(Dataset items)
------------------------------------
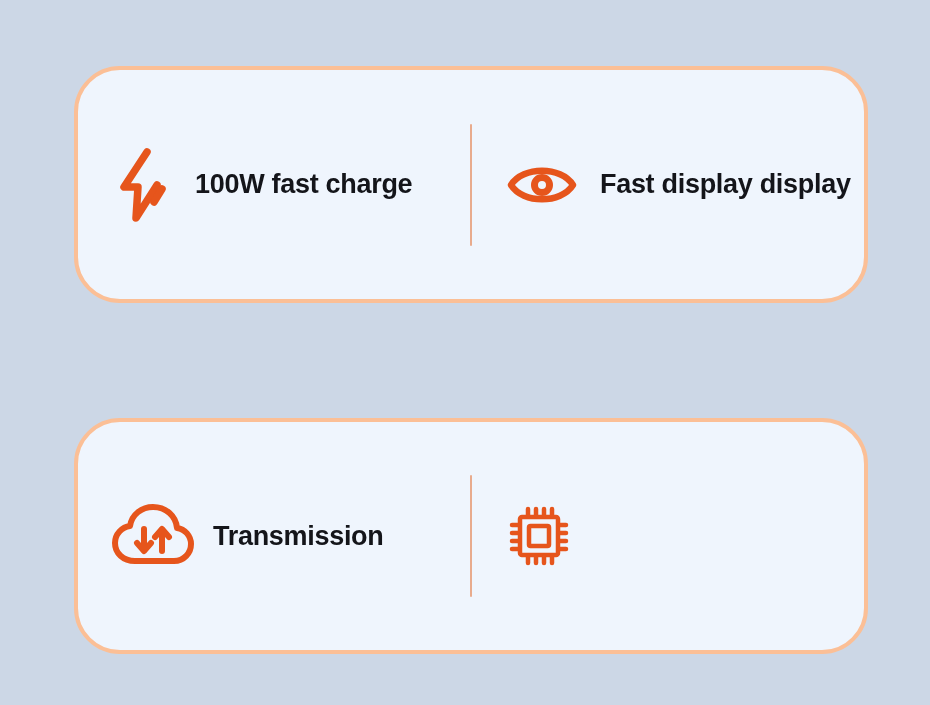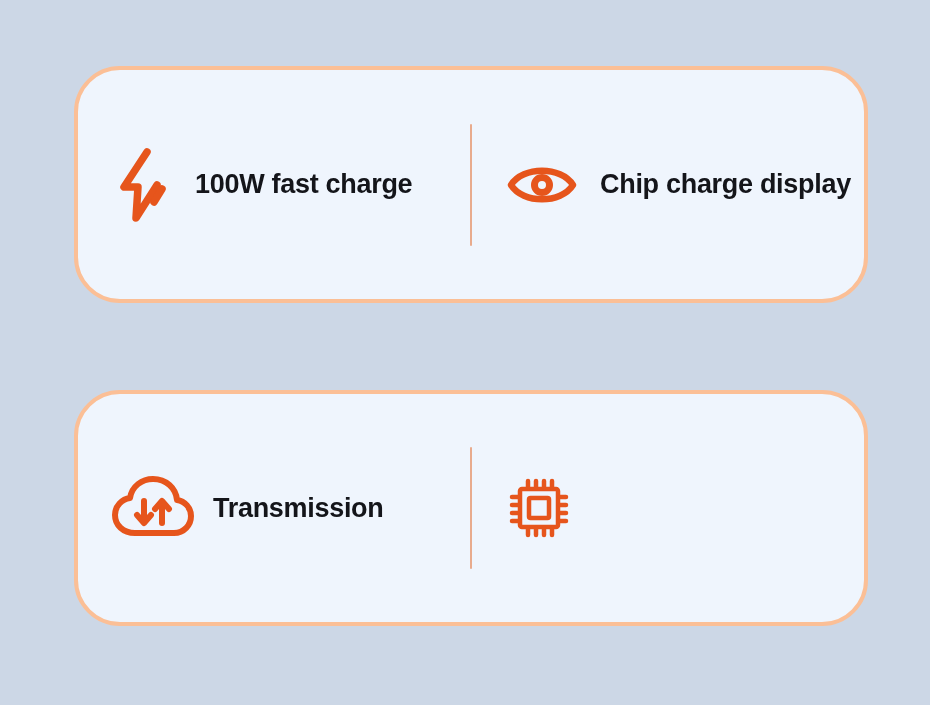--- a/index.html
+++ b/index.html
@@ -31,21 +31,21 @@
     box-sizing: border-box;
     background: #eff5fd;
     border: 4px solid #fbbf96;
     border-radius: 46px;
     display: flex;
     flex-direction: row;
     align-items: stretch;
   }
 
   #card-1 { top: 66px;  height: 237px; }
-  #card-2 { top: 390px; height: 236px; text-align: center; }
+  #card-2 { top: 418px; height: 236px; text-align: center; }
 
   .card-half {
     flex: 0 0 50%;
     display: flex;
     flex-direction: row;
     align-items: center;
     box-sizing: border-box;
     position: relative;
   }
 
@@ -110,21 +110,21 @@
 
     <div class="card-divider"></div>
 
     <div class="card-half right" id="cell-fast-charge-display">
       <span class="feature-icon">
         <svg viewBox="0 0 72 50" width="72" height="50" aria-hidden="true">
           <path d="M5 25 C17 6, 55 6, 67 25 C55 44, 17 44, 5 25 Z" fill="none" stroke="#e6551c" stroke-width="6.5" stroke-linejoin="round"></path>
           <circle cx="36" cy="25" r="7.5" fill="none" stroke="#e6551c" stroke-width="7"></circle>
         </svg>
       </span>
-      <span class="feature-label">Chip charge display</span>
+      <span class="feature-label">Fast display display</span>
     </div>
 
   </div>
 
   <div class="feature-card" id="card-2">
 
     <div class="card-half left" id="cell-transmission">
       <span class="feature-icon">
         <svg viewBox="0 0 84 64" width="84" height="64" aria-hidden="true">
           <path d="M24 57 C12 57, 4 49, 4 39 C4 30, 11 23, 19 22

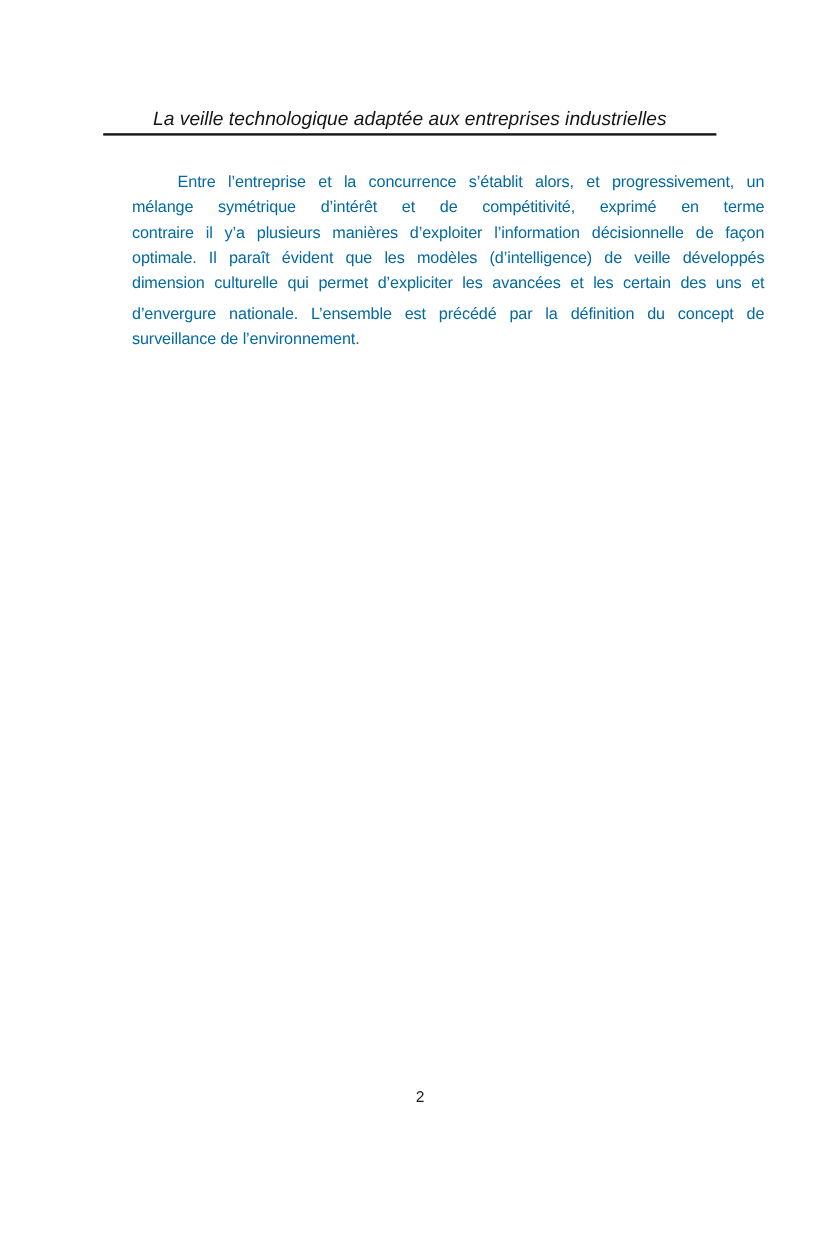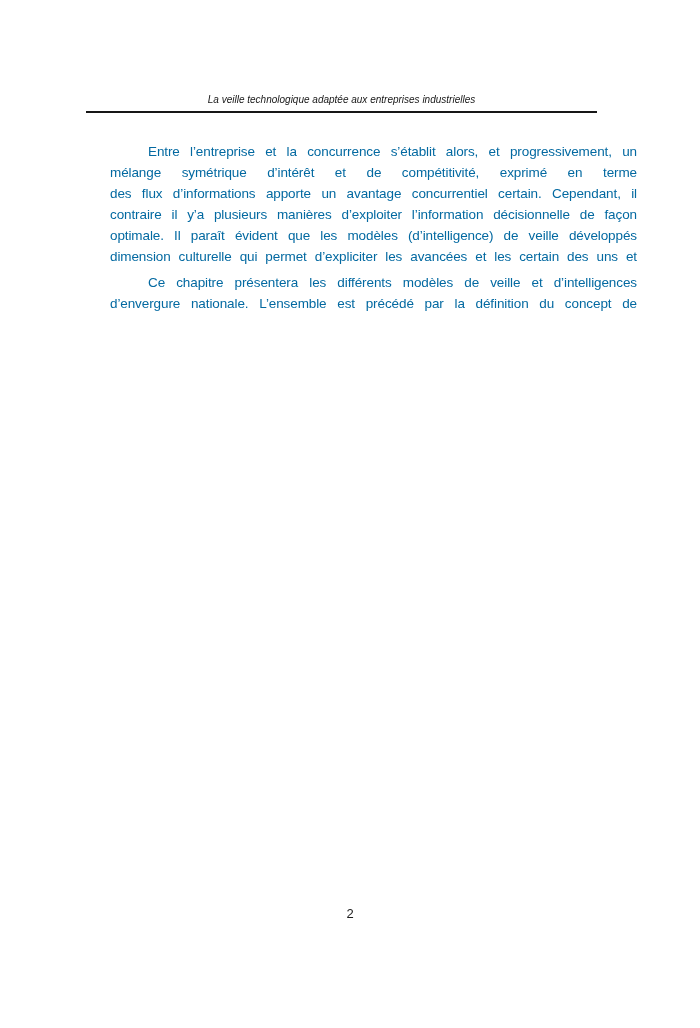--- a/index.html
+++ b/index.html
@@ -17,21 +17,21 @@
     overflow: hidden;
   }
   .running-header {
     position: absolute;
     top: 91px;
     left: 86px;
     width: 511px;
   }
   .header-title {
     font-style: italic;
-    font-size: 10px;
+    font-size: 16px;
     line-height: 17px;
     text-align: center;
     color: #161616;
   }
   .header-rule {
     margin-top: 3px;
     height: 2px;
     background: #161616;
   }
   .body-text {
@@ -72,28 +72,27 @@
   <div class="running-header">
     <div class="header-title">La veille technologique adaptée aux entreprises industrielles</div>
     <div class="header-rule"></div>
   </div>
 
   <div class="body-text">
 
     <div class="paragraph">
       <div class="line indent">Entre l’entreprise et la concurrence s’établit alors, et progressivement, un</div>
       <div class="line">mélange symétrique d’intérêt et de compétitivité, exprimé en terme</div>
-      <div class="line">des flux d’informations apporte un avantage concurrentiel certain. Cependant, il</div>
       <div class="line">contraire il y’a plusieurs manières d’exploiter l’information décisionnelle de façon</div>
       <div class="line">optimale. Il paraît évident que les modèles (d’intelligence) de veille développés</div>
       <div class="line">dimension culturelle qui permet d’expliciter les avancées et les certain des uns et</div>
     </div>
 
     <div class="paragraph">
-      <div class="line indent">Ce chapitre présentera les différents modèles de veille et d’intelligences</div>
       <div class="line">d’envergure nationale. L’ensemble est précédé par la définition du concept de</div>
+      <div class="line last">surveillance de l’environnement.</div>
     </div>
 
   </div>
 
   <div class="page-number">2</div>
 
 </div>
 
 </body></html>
------------------------------------
What you are asked to do |
Extract the text of all the records above verbatim, excluding pictures.

Exercise solution |
--- a/index.html
+++ b/index.html
@@ -31,21 +31,21 @@
     box-sizing: border-box;
     background: #eff5fd;
     border: 4px solid #fbbf96;
     border-radius: 46px;
     display: flex;
     flex-direction: row;
     align-items: stretch;
   }
 
   #card-1 { top: 66px;  height: 237px; }
-  #card-2 { top: 390px; height: 236px; text-align: center; }
+  #card-2 { top: 418px; height: 236px; text-align: center; }
 
   .card-half {
     flex: 0 0 50%;
     display: flex;
     flex-direction: row;
     align-items: center;
     box-sizing: border-box;
     position: relative;
   }
 
@@ -110,21 +110,21 @@
 
     <div class="card-divider"></div>
 
     <div class="card-half right" id="cell-fast-charge-display">
       <span class="feature-icon">
         <svg viewBox="0 0 72 50" width="72" height="50" aria-hidden="true">
           <path d="M5 25 C17 6, 55 6, 67 25 C55 44, 17 44, 5 25 Z" fill="none" stroke="#e6551c" stroke-width="6.5" stroke-linejoin="round"></path>
           <circle cx="36" cy="25" r="7.5" fill="none" stroke="#e6551c" stroke-width="7"></circle>
         </svg>
       </span>
-      <span class="feature-label">Chip charge display</span>
+      <span class="feature-label">Fast display display</span>
     </div>
 
   </div>
 
   <div class="feature-card" id="card-2">
 
     <div class="card-half left" id="cell-transmission">
       <span class="feature-icon">
         <svg viewBox="0 0 84 64" width="84" height="64" aria-hidden="true">
           <path d="M24 57 C12 57, 4 49, 4 39 C4 30, 11 23, 19 22

--- a/index.html
+++ b/index.html
@@ -17,21 +17,21 @@
     overflow: hidden;
   }
   .running-header {
     position: absolute;
     top: 91px;
     left: 86px;
     width: 511px;
   }
   .header-title {
     font-style: italic;
-    font-size: 10px;
+    font-size: 16px;
     line-height: 17px;
     text-align: center;
     color: #161616;
   }
   .header-rule {
     margin-top: 3px;
     height: 2px;
     background: #161616;
   }
   .body-text {
@@ -72,28 +72,27 @@
   <div class="running-header">
     <div class="header-title">La veille technologique adaptée aux entreprises industrielles</div>
     <div class="header-rule"></div>
   </div>
 
   <div class="body-text">
 
     <div class="paragraph">
       <div class="line indent">Entre l’entreprise et la concurrence s’établit alors, et progressivement, un</div>
       <div class="line">mélange symétrique d’intérêt et de compétitivité, exprimé en terme</div>
-      <div class="line">des flux d’informations apporte un avantage concurrentiel certain. Cependant, il</div>
       <div class="line">contraire il y’a plusieurs manières d’exploiter l’information décisionnelle de façon</div>
       <div class="line">optimale. Il paraît évident que les modèles (d’intelligence) de veille développés</div>
       <div class="line">dimension culturelle qui permet d’expliciter les avancées et les certain des uns et</div>
     </div>
 
     <div class="paragraph">
-      <div class="line indent">Ce chapitre présentera les différents modèles de veille et d’intelligences</div>
       <div class="line">d’envergure nationale. L’ensemble est précédé par la définition du concept de</div>
+      <div class="line last">surveillance de l’environnement.</div>
     </div>
 
   </div>
 
   <div class="page-number">2</div>
 
 </div>
 
 </body></html>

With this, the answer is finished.